Wer Bencic auf der Grand Slam-Anlage in Flushing Meadow beobachtet, kann nur staunen, mit welcher Selbstverständlichkeit sich die jüngste Topspielerin der WTA-Tour in ihrer Berufswelt bewegt – auf und neben dem Platz. Versagensängste im Erwachsenentennis kennt die 17-jährige nicht, die im letzten Jahr als weltbeste Juniorin den frühen Sprung auf die grosse Tennistour wagte.

«Ich habe soviel Selbstbewusstsein aufgebaut in der Jugend, dass ich nie daran zweifelte, mich auch bei den Erwachsenen durchsetzen zu können», sagt Bencic. Stark ist der Wille der Schweizerin, stark auch ihr Ehrgeiz und die Ambition auf eine aussergewöhnliche Karriere.

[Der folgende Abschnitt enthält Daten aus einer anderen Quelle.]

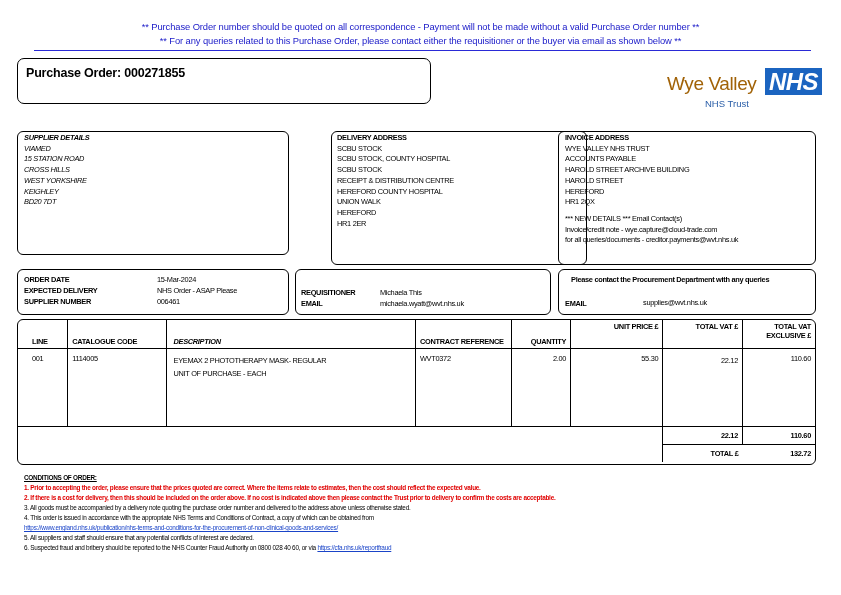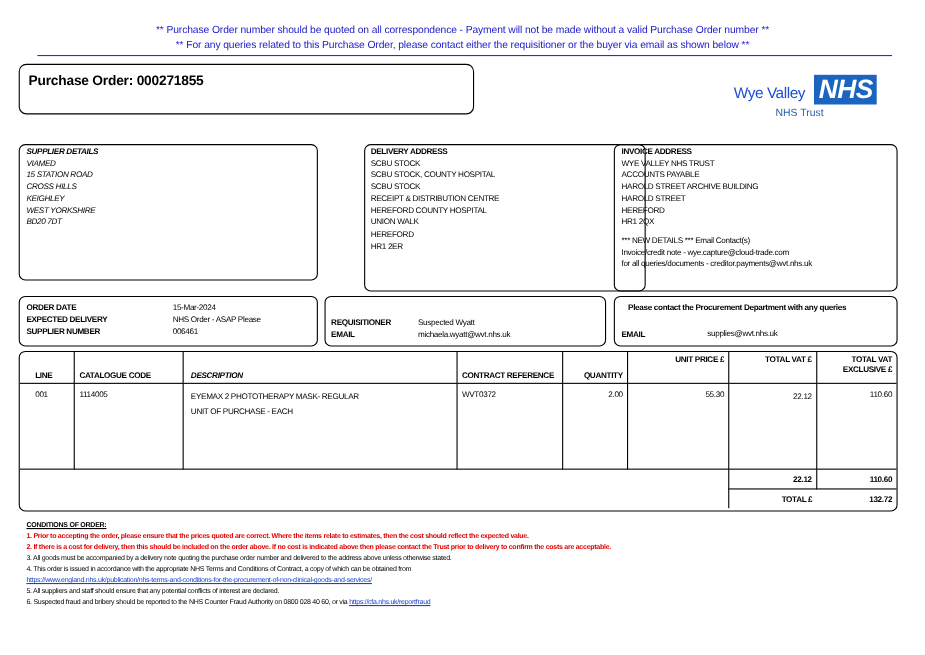--- a/index.html
+++ b/index.html
@@ -12,7 +12,7 @@
   .small { font-size:7.4px; line-height:10.7px; letter-spacing:-0.3px; }
   .b { font-weight:bold; }
   .po-title { font-size:12.5px; font-weight:bold; letter-spacing:-0.2px; }
-  .logo-text { font-size:14px; color:#1d4ed8; letter-spacing:-0.4px; }
+  .logo-text { font-size:19px; color:#a16207; letter-spacing:-0.4px; }
   .nhs-box { background:#1b64c0; color:#fff; font-weight:bold; font-style:italic; font-size:24px; padding:0 4px; line-height:24px; letter-spacing:-0.5px; }
   .nhs-trust { color:#2a5ea8; font-size:9.5px; }
   table.items { border-collapse:collapse; position:absolute; font-size:7.4px; letter-spacing:-0.3px; }

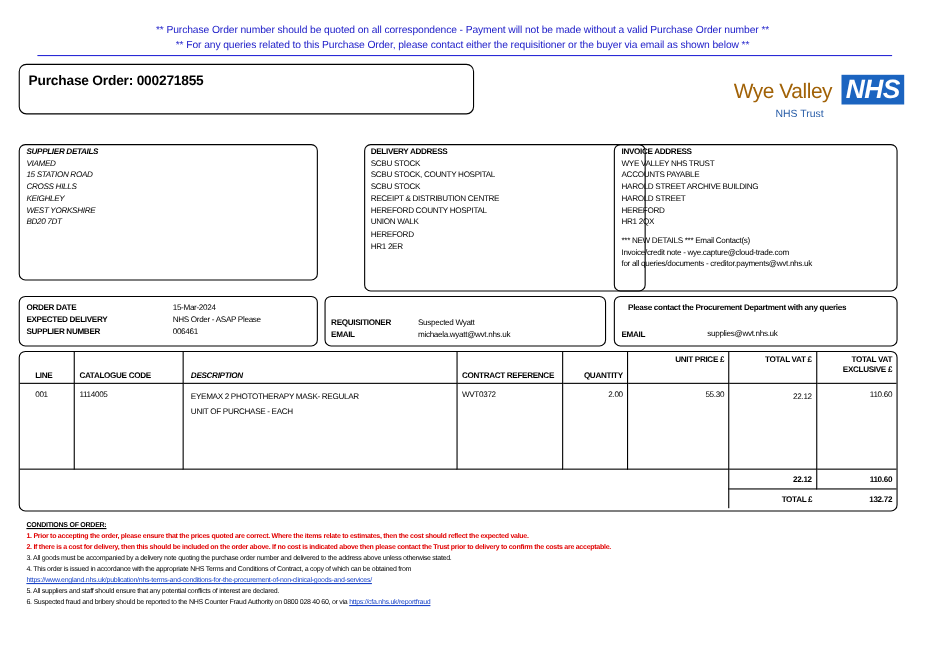--- a/index.html
+++ b/index.html
@@ -48,8 +48,8 @@
   <div>VIAMED</div>
   <div>15 STATION ROAD</div>
   <div>CROSS HILLS</div>
+  <div>WEST YORKSHIRE</div>
   <div>KEIGHLEY</div>
-  <div>WEST YORKSHIRE</div>
   <div>BD20 7DT</div>
 </div>
 

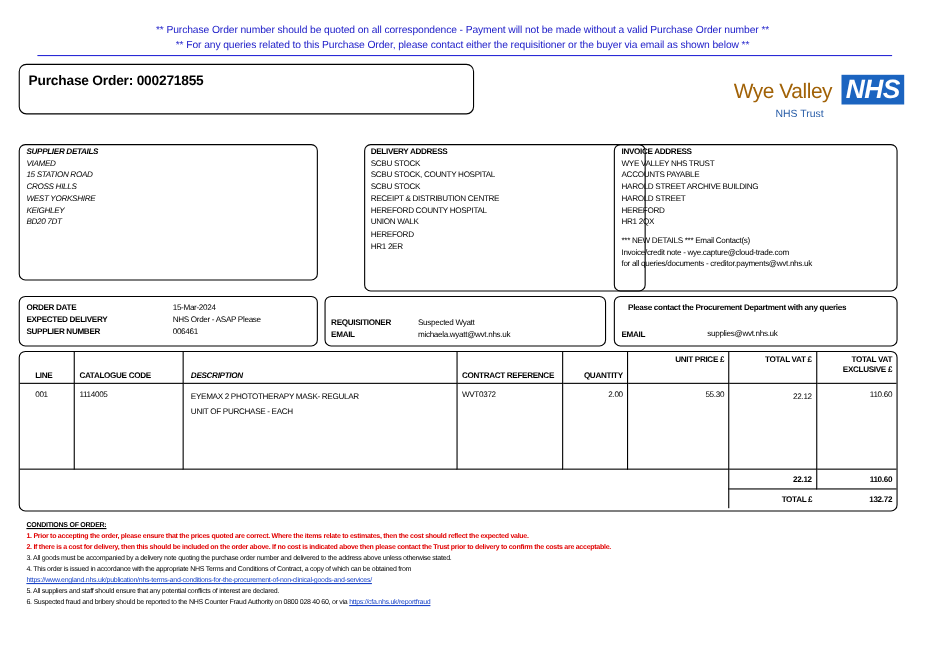--- a/index.html
+++ b/index.html
@@ -90,7 +90,7 @@
 
 <div class="box small" style="left:295px; top:269px; width:256px; height:46px;">
   <div class="abs b" style="left:5px; top:18px;">REQUISITIONER</div>
-  <div class="abs" style="left:84px; top:18px;">Suspected Wyatt</div>
+  <div class="abs" style="left:84px; top:18px;">Michaela This</div>
   <div class="abs b" style="left:5px; top:29px;">EMAIL</div>
   <div class="abs" style="left:84px; top:29px;">michaela.wyatt@wvt.nhs.uk</div>
 </div>

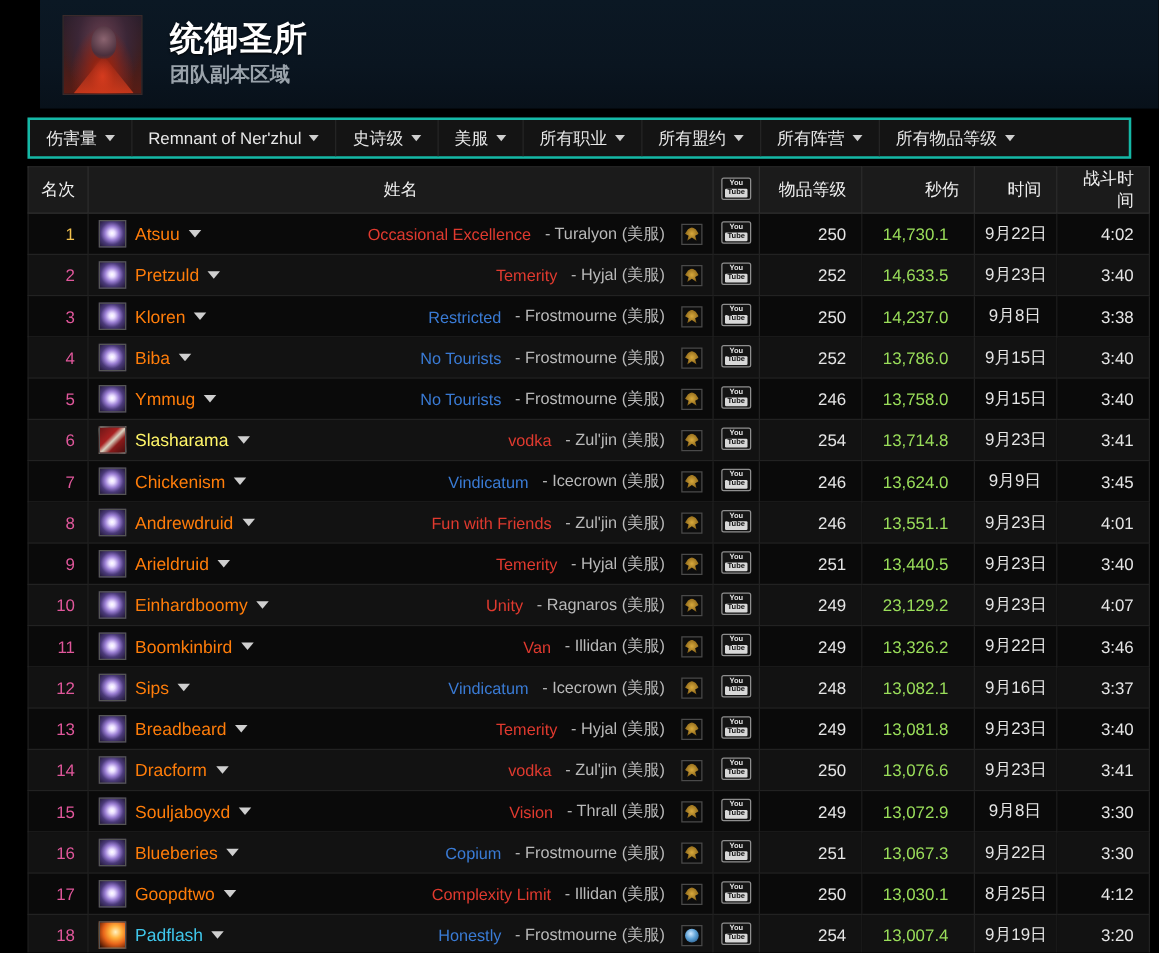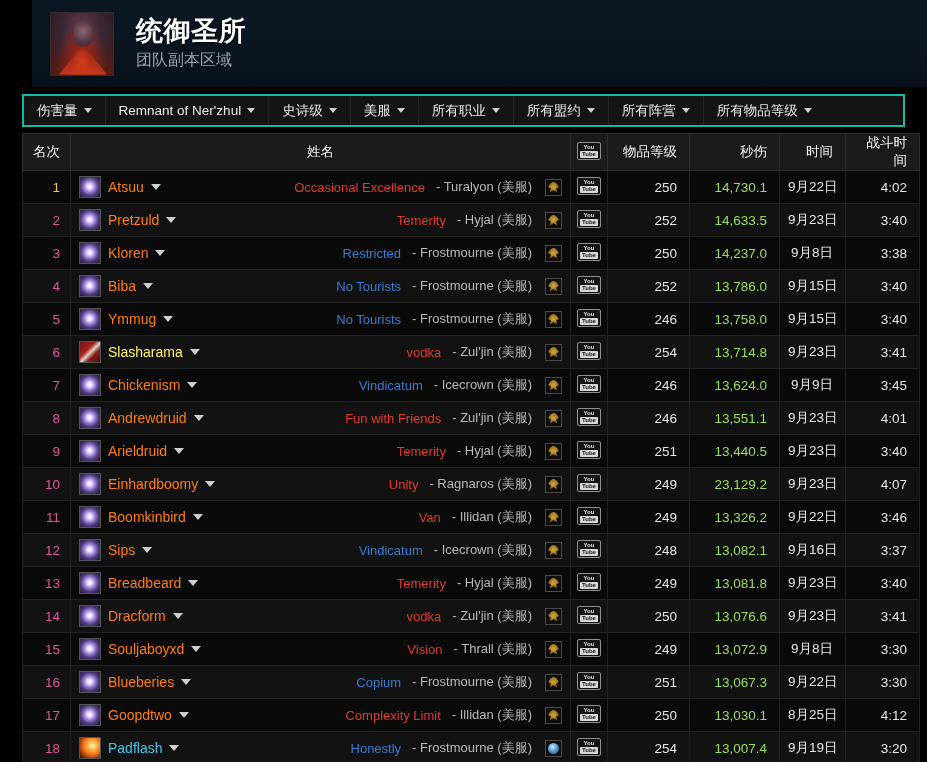--- a/index.html
+++ b/index.html
@@ -58,6 +58,7 @@
     color: #9aa3ab;
     font-size: 16px;
     margin-top: 4px;
+    font-weight: bold;
   }
 
   

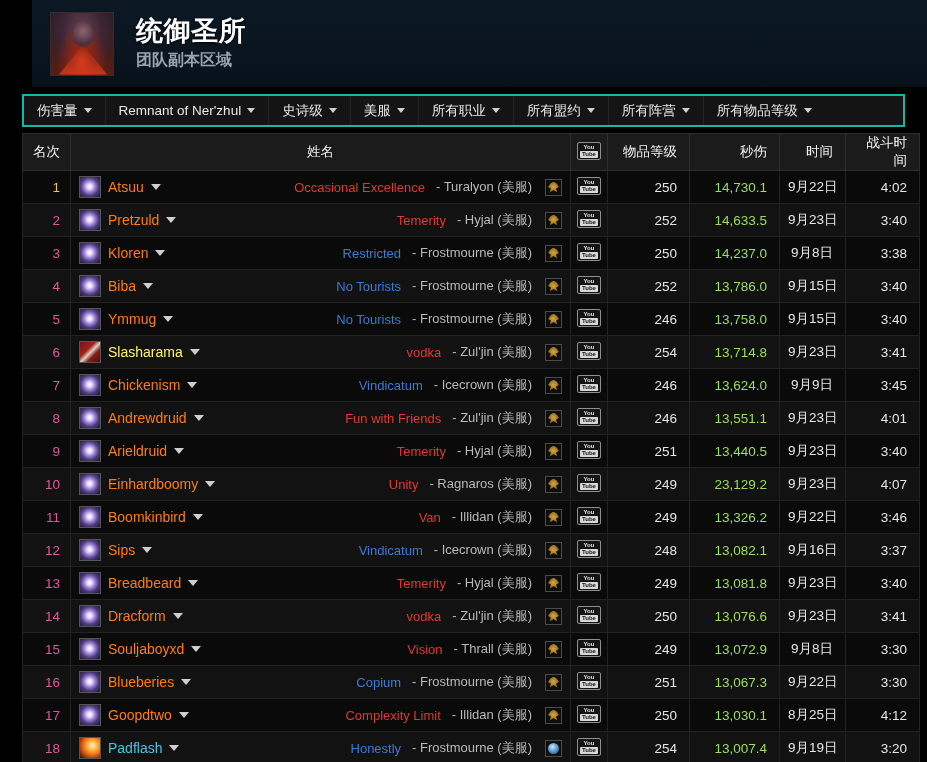--- a/index.html
+++ b/index.html
@@ -217,7 +217,7 @@
     border-radius: 1px;
   }
 
-  .dps { color: #9ade5a; }
+  .dps { color: #9ade5a; text-align: center; }
 </style>
 </head>
 <body>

«Belinda macht alles mit 100 Prozent. Keine Kompromisse, keine halben Sachen. Das war schon immer so», sagt Vater und Trainer Ivan Bencic. Ihre Juniorinnenkarriere hatte «Pretty Belinda» (Blick) 2013 gekrönt, als sie die ersten 38 Spiele der Saison ausnahmslos gewann und dann auch die Grand Slam-Nachwuchswettbewerbe in Paris und Wimbledon als Pokalheldin beendete.

Ihrem Alter einen Schritt voraus

Auf den Courts wirkt Bencic ihrem Lebensalter weit voraus. Sie spielt nicht das harte Bumm-Bumm-Tennis, das viele Altersgenossinnen aus den Talentschmieden in Osteuropa oder auch in Nordamerika mitbringen. Bencic spielt mit Witz und Raffinesse, mit Weitsicht und Umsicht, mit strategischer Klasse und einer routinierten Eleganz – ganz so, als wäre sie schon ein Jahrzehnt im Reisebetrieb der Tennisnomaden unterwegs.

«Belinda gehört zu den neuen, erfrischenden Gesichtern der Tour. Sie hat eine ganz grosse Karriere vor sich», sagt Stacey Allaster, die Präsidentin der Spielerinnengewerkschaft WTA.

Furioses Debüt auf der Tour mit Rang 58 belohnt

Die allgegenwärtigen Vergleiche mit Martina Hingis findet Bencic durchaus schmeichelhaft, sie kommen auch nicht von ganz ungefähr, da die Teenagerin einst auch längere Trainingaufenthalte bei Hingis-Mutter Melanie Molitor absolvierte. Aber Bencic will nicht einfach nur eine Hingis-Kopie sein, sondern sich mit eigener Stilsicherheit und eigenem Spielcharakter einen Namen machen: «Ich bin Belinda Bencic. Und nicht die neue Martina Hingis», sagt die 17-Jährige.

Vor einem Jahr, als sie in New York ihr Tennisleben als Nachwuchsstern aufgab, um bei den Grossen und Starken mitmischen zu können, stand Bencic noch auf Platz 331 der Weltrangliste. In die US Open 2014 ging sie nach einem furiosen Tour-Debüt in den ersten acht Monaten der Saison schon als Nummer 58 – keine, die vor ihr steht, ist jünger. «Ich bin selbst ein bisschen überrascht, wie schnell es ging», sagt Bencic. Aber auch nur ein bisschen.


US Open, 3. Runde, Frauen: Belinda Bencic (Schweiz) – Angelique Kerber (Deutschland); Live auf SRF 2, ab 19 Uhr.